TABLE 5. Sensitivity analysis: parameter ranking.
Figure 4 shows the GSA for tissue concentrations of CVli and CVki as a Lowry plot (McNally et al., 2011). The Lowry plot shows the total effect of a parameter ST, which is comprised of the main effect SM (green bar) and any interactions with other parameters Si (brown bar) given as a proportion of variance (range 0 – 1 on y axis) (McNally, et al., 2011). The ribbon (light blue), representing variance due to parameter interactions, is bounded by the cumulative sum of the SM (lower bound) and the minimum of the cumulative sum of the ST (upper bound). The most significant parameters that contributed to variance throughout the 24-h simulation period range from left to right. The 10 most significant parameters dominated from 0 to 5 h and remained in that order throughout that period whereas some swapping of order was observed for the other less important parameters. Furthermore, the ST for the top three parameters for CVli (upper panel), and CVki (lower panel) accounted for 61 and 55% of variance, respectively. Parameter sensitivities from 0 to 5 h, the period of maximum variance and the period for which the AUC was calculated for use in QIVIVE, remained at similar proportions of variance throughout the simulation period of 24 h. To reduce simulation time, the top eight parameters for CVli and CVki listed in Table 5 were used in ABC MCMC.

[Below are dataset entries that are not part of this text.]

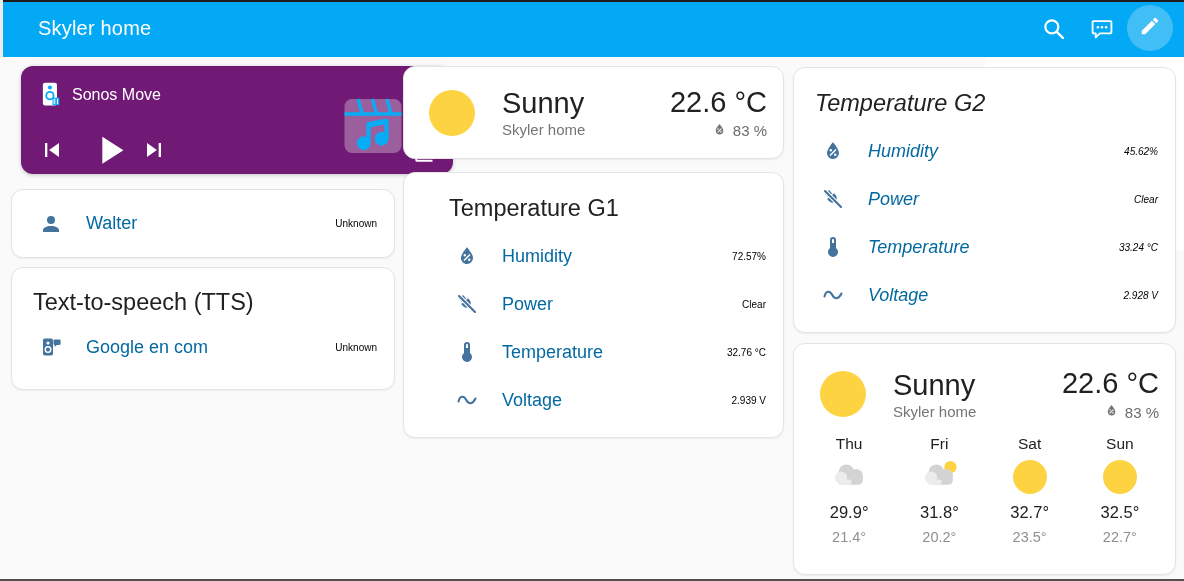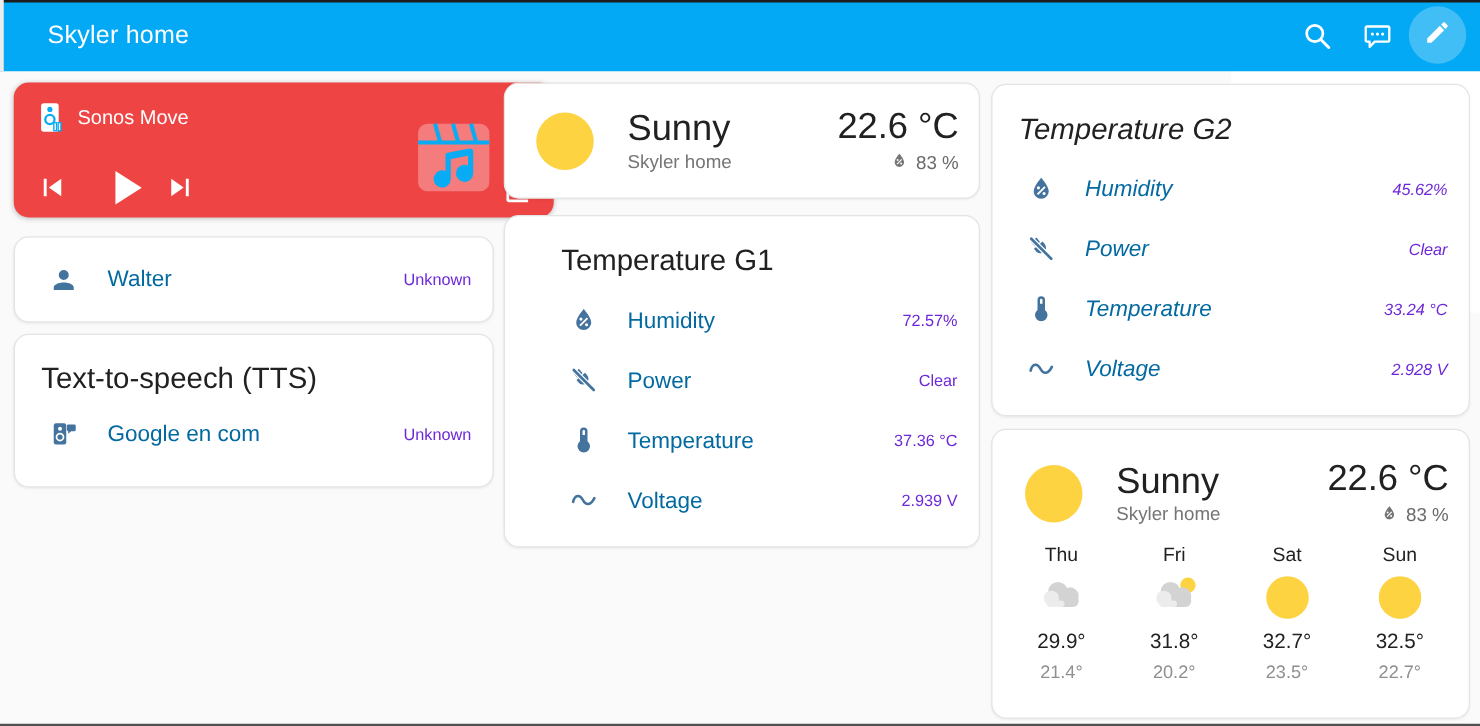"Sonos Move" .media-card { background: #ef4444 -> #701a75; left: 11px -> 21px }
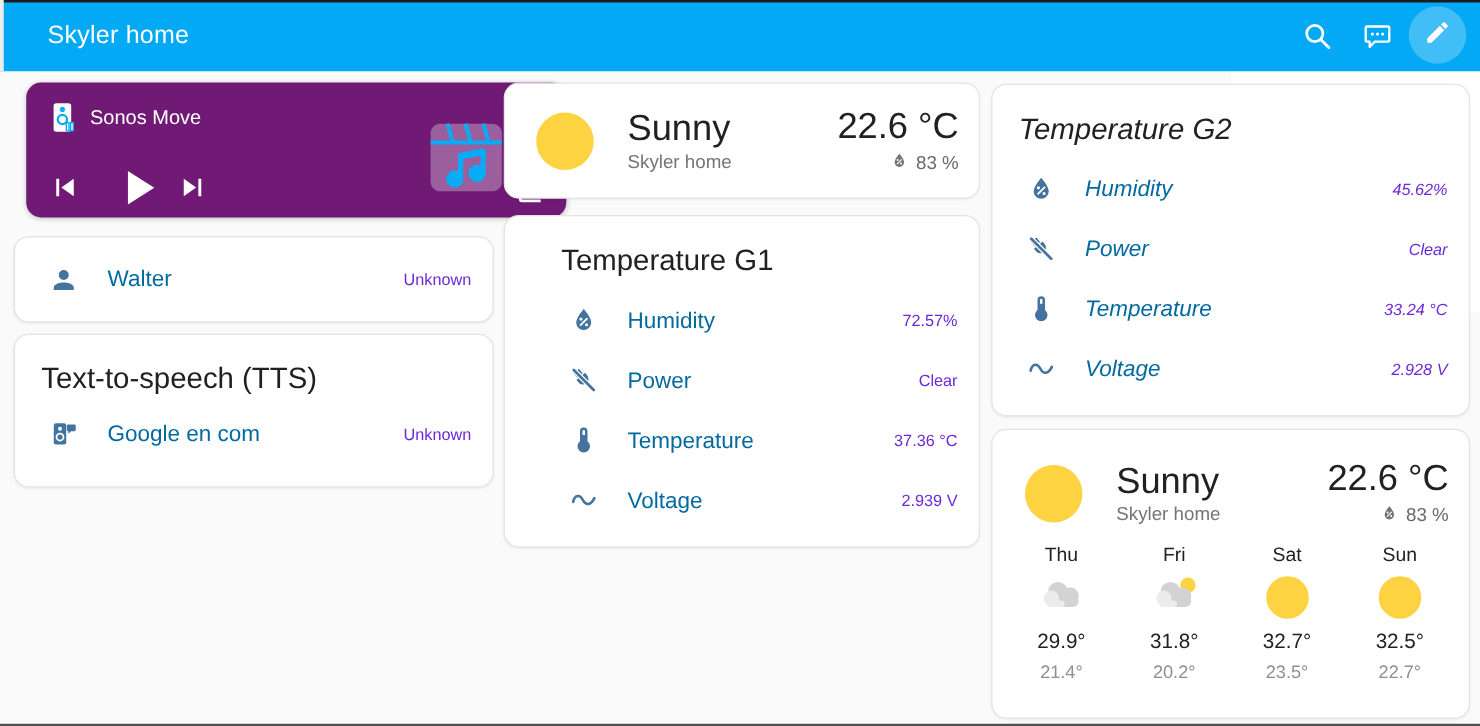"45.62%" .evalue { color: #6d28d9 -> #000000; font-size: 13px -> 10px }
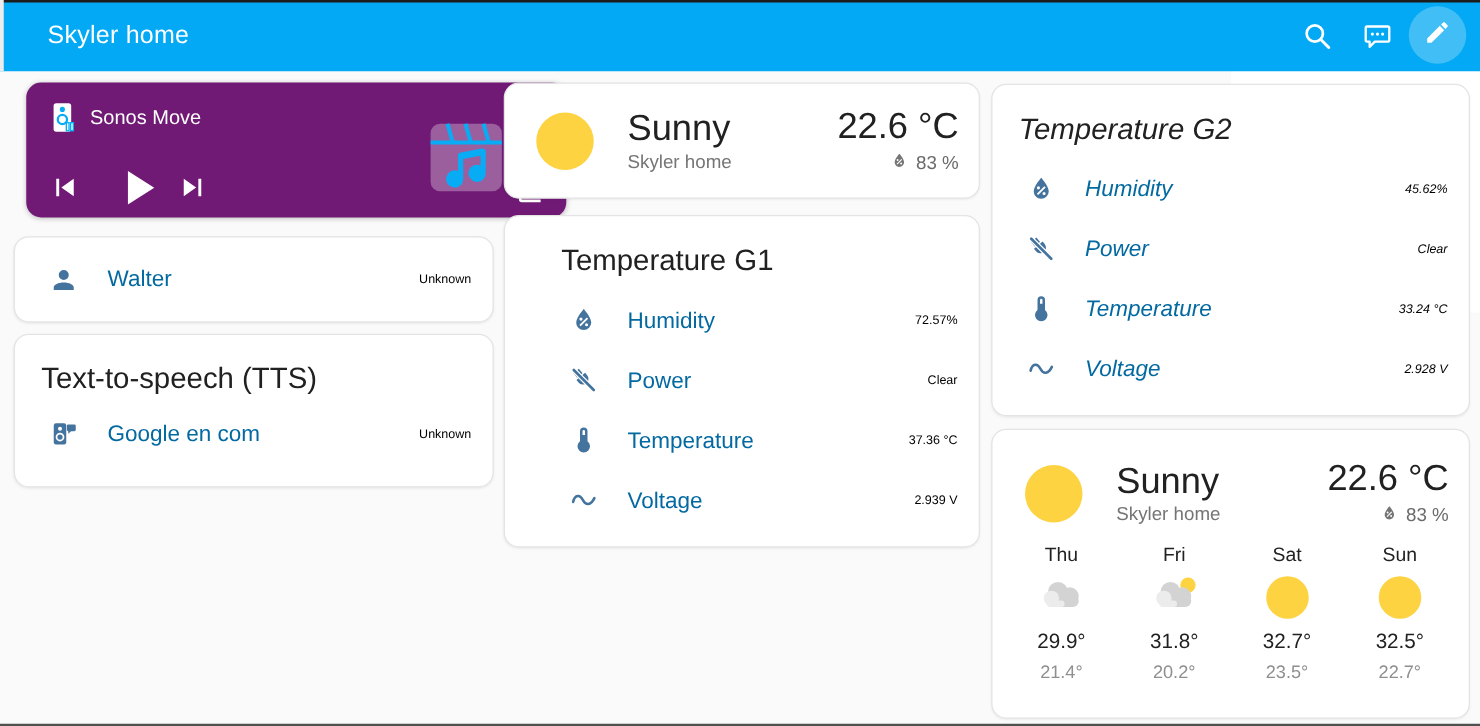"37.36 °C" span.evalue { text: 37.36 -> 32.76 }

FIGURE 4. Lowry plots of the most influential parameters governing tissue BPA in liver (CVli) (A) and kidney (CVki) (B). The Lowry plot shows the total effect of a parameter ST, which is comprised the main effect SM (green bar) and any interactions with other parameters Si (brown bar) given as a proportion of variance. The ribbon (light blue), representing variance due to parameter interactions, is bounded by the cumulative sum of the SM (lower bound) and the minimum of the cumulative sum of the ST (upper bound). The ST for top three parameters for CVli (upper panel), and CVki (lower panel) accounted for 61 and 55% of variance, respectively.
Similar observations were made for plasma BPA, BPAG and BPAS where the top ten parameters shown in Table 5 accounted for 54, 82 and 66% variance, respectively.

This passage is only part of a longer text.